Aller au contenu

Page:Dumas - Les Trois Mousquetaires - 1849.pdf/528

La bibliothèque libre.
Cette page a été validée par deux contributeurs.

Du reste, pas de famille, pas de serviteurs ; l’homme à la haute taille habitait seul cette maison.

Athos jeta un coup d’œil froid et indifférent sur tous les objets que nous venons de décrire, et sur l’invitation de celui qu’il venait chercher, s’assit près de lui.

Alors il lui expliqua la cause de sa visite et le service qu’il réclamait ; mais à peine eut-il exposé sa demande, que l’inconnu, qui était resté debout devant le mousquetaire, recula de terreur et refusa. Alors Athos tira de sa poche un petit papier sur lequel étaient écrites deux lignes accompagnées d’une signature et d’un sceau, et le présenta à celui qui donnait trop prématurément ces signes de répugnance. L’homme à la grande taille eut à peine lu ces deux lignes, vu la signature et reconnu le sceau, qu’il s’inclina en signe qu’il n’avait plus aucune objection à faire et qu’il était prêt à obéir.

Athos n’en demanda pas davantage, il se leva, sortit, reprit en s’en allant le chemin qu’il avait suivi pour venir, rentra dans l’hôtel et s’enferma chez lui.

Au point du jour, d’Artagnan entra dans sa chambre et demanda ce qu’il fallait faire.

— Attendre, répondit Athos.

Quelques instants après, la supérieure du couvent fit prévenir les mousquetaires que l’enterrement de la victime de milady aurait lieu à midi. Quant à l’empoisonneuse, on n’en avait pas eu de nouvelles. Seulement elle avait dû fuir par le jardin, sur le sable duquel on avait reconnu la trace de ses pas, et dont on avait retrouvé la porte fermée ; quant à la clé, elle avait disparu.

À l’heure indiquée, lord de Winter et les quatre amis se rendirent au couvent : les cloches sonnaient à toute volée, la chapelle était ouverte ; la grille seule du chœur était fermée. Au milieu du chœur, le corps de la victime revêtue de ses habits de novice était exposé.
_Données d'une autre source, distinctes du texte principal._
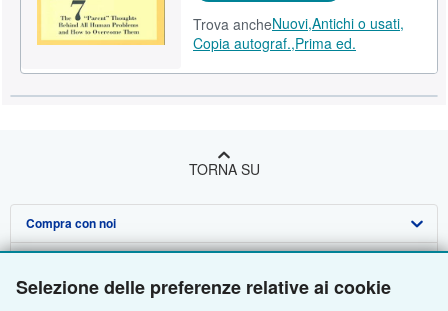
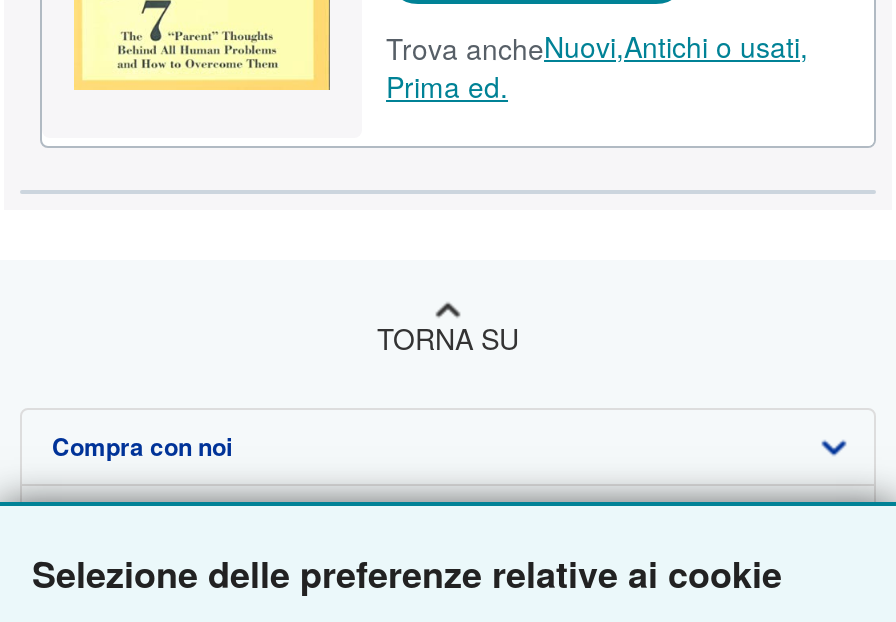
[193,33,356,53] Copia autograf.,Prima ed. -> [386,66,508,106] Prima ed.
De chaque côté du chœur et derrière des grilles s’ouvrant sur le couvent était toute la communauté des Carmélites, qui écoutait de là le service divin et mêlait son chant au chant des prêtres, sans voir les profanes et sans être vue d’eux.

À la porte de la chapelle, d’Artagnan sentit son courage qui fuyait de nouveau ; il se retourna pour chercher Athos, mais Athos avait disparu.

Fidèle à sa mission de vengeance, Athos s’était fait conduire au jardin, et là, sur le sable, suivant les pas légers de cette femme qui avait laissé une trace sanglante partout où elle avait passé, il s’avança jusqu’à la porte qui donnait sur le bois, se la fit ouvrir et s’enfonça dans la forêt.

Alors tous ses doutes se confirmèrent : le chemin par lequel la voiture avait disparu contournait la forêt. Athos suivit le chemin quelque temps les yeux fixés sur le sol ; de légères taches de sang, qui provenaient d’une blessure faite ou à l’homme qui accompagnait la voiture en courrier, ou à l’un des chevaux, piquetaient le chemin. Au bout de trois quarts de lieue à peu près, à cinquante pas de Festubert, une tache de sang plus large apparaissait ; le sol était piétiné par les chevaux. Entre la forêt et cet endroit dénonciateur, un peu en arrière de la terre écorchée, on retrouvait la même trace de petits pas que dans le jardin : la voiture s’était arrêtée.

En cet endroit, milady était sortie du bois et était montée dans la voiture.